• _WORK INSTRUCTION_: Once you find the line with "WWII era RAF" in the entries below, return exactly every line from it through the line with "Amana 51422 Aluminum".
● ● ● ● ●
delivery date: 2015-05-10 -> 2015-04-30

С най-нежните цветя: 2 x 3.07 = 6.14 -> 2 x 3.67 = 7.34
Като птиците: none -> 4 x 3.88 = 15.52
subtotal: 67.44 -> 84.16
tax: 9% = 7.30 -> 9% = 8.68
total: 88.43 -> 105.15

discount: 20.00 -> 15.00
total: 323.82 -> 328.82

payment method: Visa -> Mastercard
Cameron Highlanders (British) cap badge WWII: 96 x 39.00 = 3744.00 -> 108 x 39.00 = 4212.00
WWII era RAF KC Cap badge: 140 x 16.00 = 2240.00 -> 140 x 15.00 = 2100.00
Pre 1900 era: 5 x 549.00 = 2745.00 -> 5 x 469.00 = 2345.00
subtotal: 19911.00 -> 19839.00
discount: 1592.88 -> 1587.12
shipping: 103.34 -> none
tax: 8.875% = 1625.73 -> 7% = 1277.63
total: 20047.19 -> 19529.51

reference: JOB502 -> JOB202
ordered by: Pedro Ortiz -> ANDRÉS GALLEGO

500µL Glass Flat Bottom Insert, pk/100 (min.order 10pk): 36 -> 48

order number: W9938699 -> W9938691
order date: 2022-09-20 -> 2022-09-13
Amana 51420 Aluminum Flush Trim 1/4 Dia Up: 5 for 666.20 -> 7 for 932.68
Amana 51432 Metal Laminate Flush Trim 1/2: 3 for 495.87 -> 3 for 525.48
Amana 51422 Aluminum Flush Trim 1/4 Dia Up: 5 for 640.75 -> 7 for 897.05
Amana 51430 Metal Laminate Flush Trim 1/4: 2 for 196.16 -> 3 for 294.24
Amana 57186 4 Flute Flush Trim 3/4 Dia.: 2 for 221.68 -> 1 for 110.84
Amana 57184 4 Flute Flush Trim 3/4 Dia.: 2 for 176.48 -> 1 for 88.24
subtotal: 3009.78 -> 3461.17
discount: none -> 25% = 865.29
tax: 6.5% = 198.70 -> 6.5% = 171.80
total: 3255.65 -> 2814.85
● ● ● ● ●
• _RESPONSE TO THIS TASK_:
WWII era RAF KC Cap badge: 140 x 16.00 = 2240.00 -> 140 x 15.00 = 2100.00
Pre 1900 era: 5 x 549.00 = 2745.00 -> 5 x 469.00 = 2345.00
subtotal: 19911.00 -> 19839.00
discount: 1592.88 -> 1587.12
shipping: 103.34 -> none
tax: 8.875% = 1625.73 -> 7% = 1277.63
total: 20047.19 -> 19529.51

reference: JOB502 -> JOB202
ordered by: Pedro Ortiz -> ANDRÉS GALLEGO

500µL Glass Flat Bottom Insert, pk/100 (min.order 10pk): 36 -> 48

order number: W9938699 -> W9938691
order date: 2022-09-20 -> 2022-09-13
Amana 51420 Aluminum Flush Trim 1/4 Dia Up: 5 for 666.20 -> 7 for 932.68
Amana 51432 Metal Laminate Flush Trim 1/2: 3 for 495.87 -> 3 for 525.48
Amana 51422 Aluminum Flush Trim 1/4 Dia Up: 5 for 640.75 -> 7 for 897.05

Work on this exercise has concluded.